Some clergymen it should include
Such as the Dean and I think good,—
And furthermore, if you prefer,
The Sexton and the Schoolmaster,
With others of a humbler sort,—
You’ll all be satisfied, in short.
The Dean.
Yes, we’ll relieve your burdens all,
As ye this day have brought relief
To your old shepherd in his grief.
Let each find comfort in the thought
That here a miracle was wrought.
Farewell! Good fortune to your haul!
The Sexton.
Ah, there’s true charity, if you will!
The Schoolmaster.
So meek and unassuming still.
Women.
So kindly, and so nice!
Other Women.
And then
Such condescending gentlemen!
The Sexton.
They don’t demand the martyr’s throe.
The Schoolmaster.
The Lord’s Prayer is not all they know.
[The throng passes on downwards.
The Dean.
[To the Mayor.]
Ah, that has taken.
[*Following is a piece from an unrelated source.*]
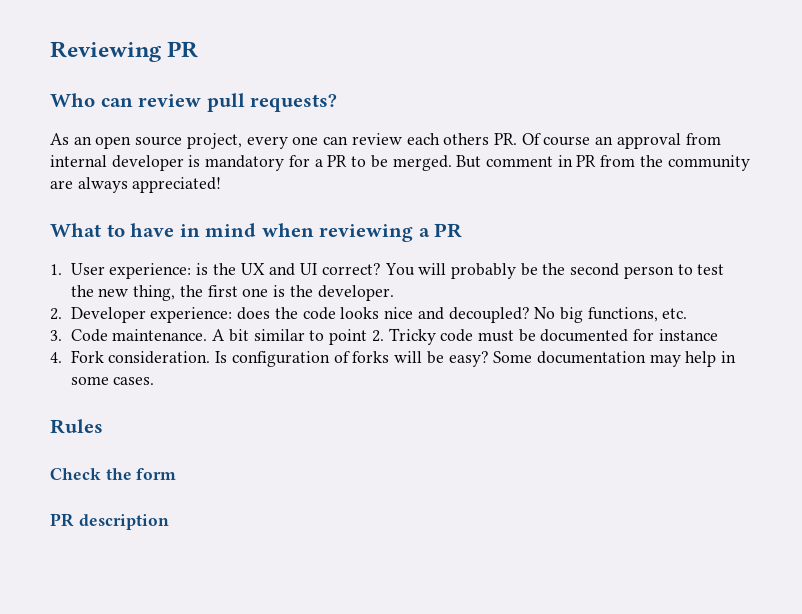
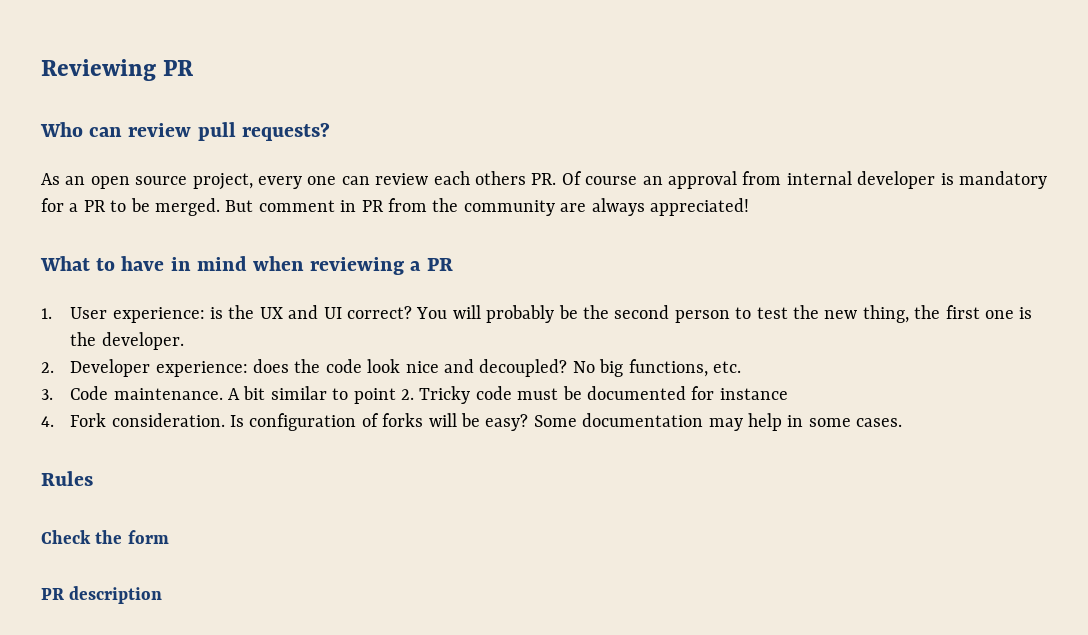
[340,307,380,319] looks -> [367,359,401,373] look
It is plain
A great revulsion is in train;
For, by God’s blessed benefaction,
There is a thing men call Reaction.
The Mayor.
’Twas my achievement, to control
The infant riot ere it grew.
The Dean.
Ah, to the miracle most was due.
The Mayor.
What miracle?
The Dean.
The herring-shoal.
The Mayor.
[Whistling.]
That was, I need not say, a lie.
The Dean.
Really, a lie?
The Mayor.
I just let loose
At the first fancy that came by;
Is it a sin such means to use
In such a cause?
The Dean.
God bless me, no
Need is an adequate excuse.
The Mayor.
And then, to-morrow, when the glow
Of agitation’s dead, or dying,
What will it matter if the end
Was gain’d by telling truth, or lying?
The Dean.
I am no formalist, my friend.
[Looks up into the wild.]
But is’t not Brand that yonder drags
His slow course upward?
The Mayor.
Ay, you’re right!
A lonely warrior off to fight!
The Dean.
Nay, there’s another too—that lags
Far in the rear!
The Mayor.
Why;—that is Gerd;
The herdsman’s worthy of the herd.
The Dean.
[Facetiously.]
When he has still’d his losing whim,
This is the epitaph for him:
“Here lieth Brand; his tale’s a sad one;
One soul he saved,—and that a mad one!”
The Mayor.
[With his finger to his nose.]
But, on reflection, I have some
Misgivings that the folk’s decree
A little lack’d humanity.
The Dean.
[Shrugging his shoulders.]
Vox populi vox Dei. Come!
[They go.
High up among the mountains. A storm is rising and chasing the clouds heavily over the snow-slopes; black peaks and summits appear here and there, and are veiled again by the mist.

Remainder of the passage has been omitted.